Here on the Mountain Kingdoms blog, we like to share knowledge about the cultures of the Himalayan region so that those who set off on one of our treks – whether to Everest Base Camp or any of our other destinations – will know something about the peoples and traditions they encounter as they go. Hopefully, in doing so, we inspire readers to keep learning, both by reading further and by keeping an open mind when they travel. There are plenty of great resources out there, but for anyone who is curious about Sherpa culture, we particularly recommend the museum at Namche Bazaar.

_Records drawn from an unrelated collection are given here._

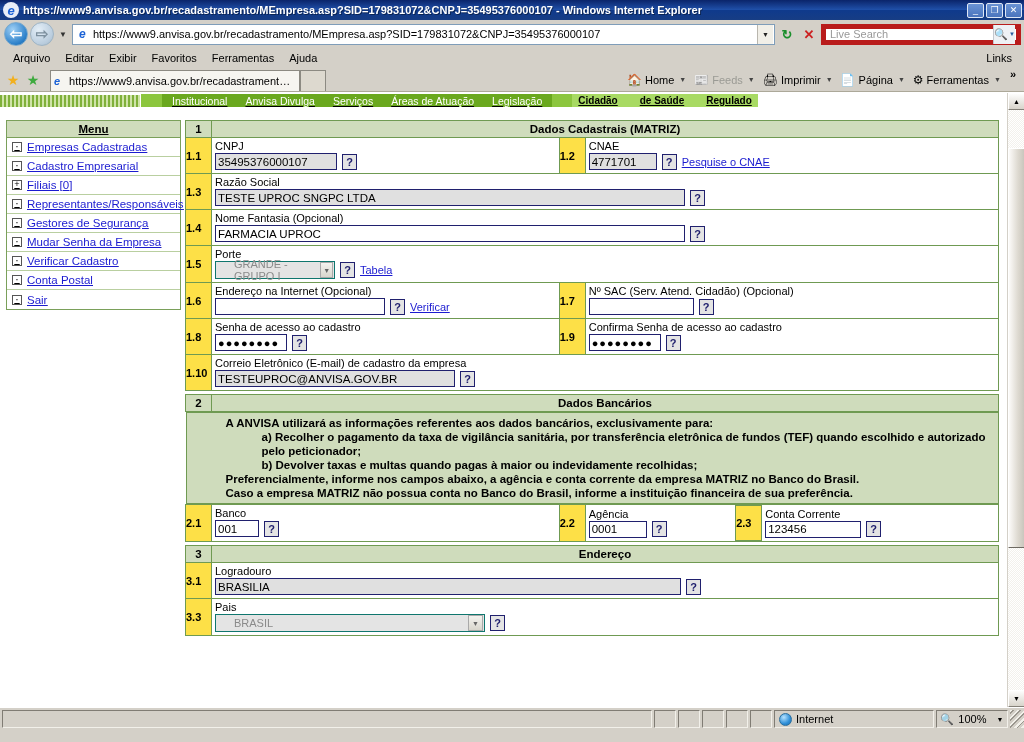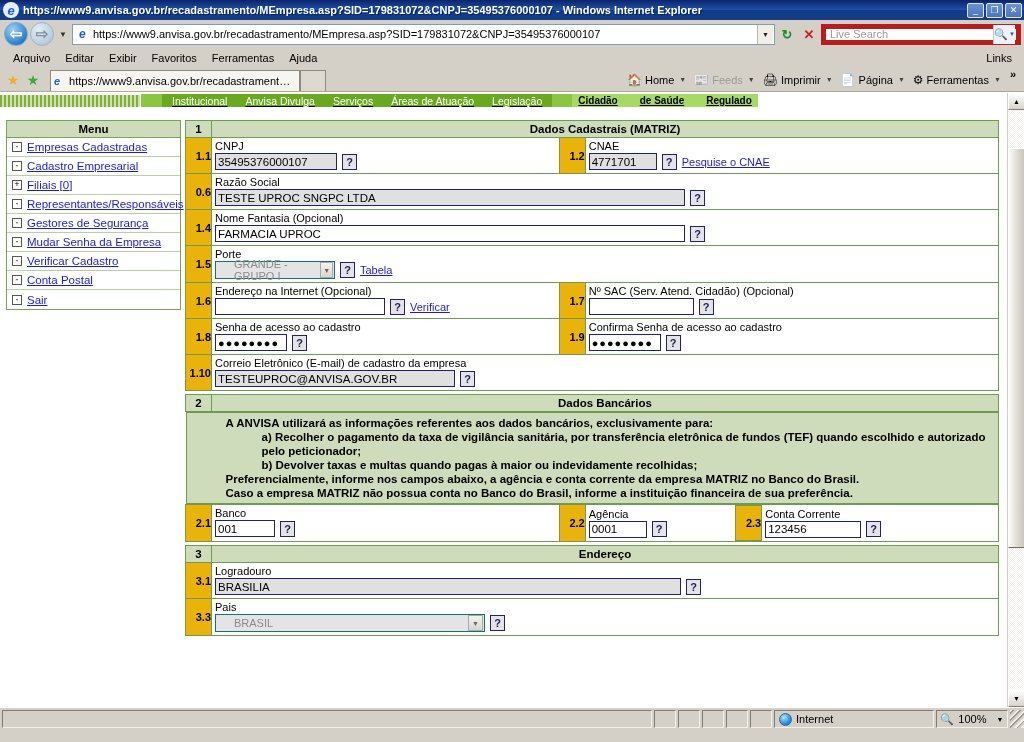"Menu" .sidebar { text-decoration: none -> underline }
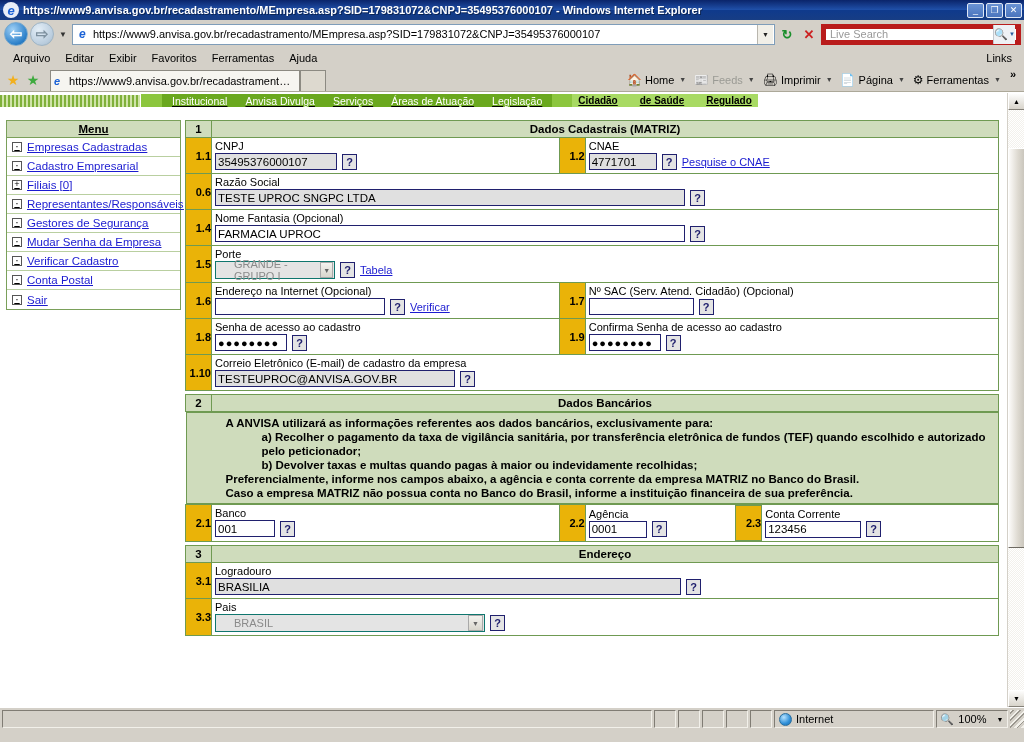"1.1" td.idx { background: #eab308 -> #fde047; text-align: right -> left }
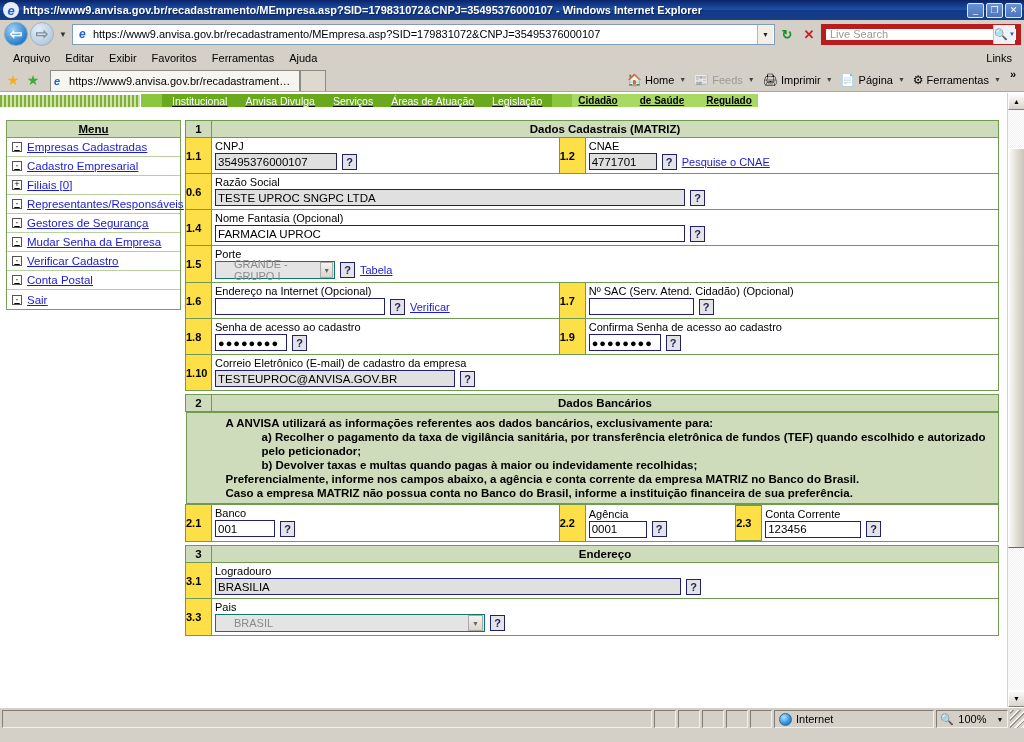"0.6" td.idx { text: 0.6 -> 1.3 }
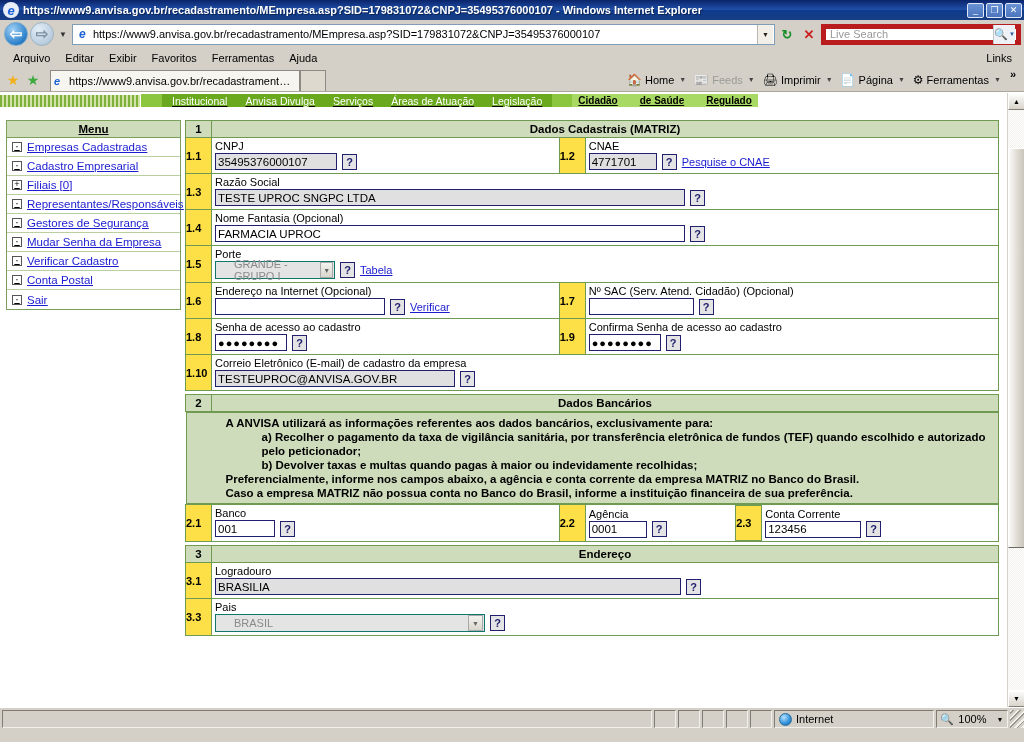"001" input.txt { width: 60px -> 44px }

With its friendly atmosphere and lively market, Namche Bazaar is a popular point on the route to Everest Base Camp, and features on many of our treks. As well as being a good place to acclimatise and watch the daily comings and goings of village life, it is home to the informative Sherpa Culture Museum. With its reconstruction of a traditional Sherpa household, and its displays of old artefacts and everyday objects, it is the perfect place to get a sense of Sherpa life through the ages. The building incorporates a family room, prayer room, stable and yard, presenting a holistic view of different aspects of traditional Sherpa life, from the domestic to the religious.

As well as an interesting place for travellers to spend time when they pass through on the way to Everest Base Camp, the museum and the resource centre connected to it – which incorporates a library, a conference hall, and a collection of documents relating to the exploration of Everest – form a valuable research facility for those hoping to study and preserve this unique and beautiful culture, as well as helping to collect and share knowledge about the Himalayan region in general.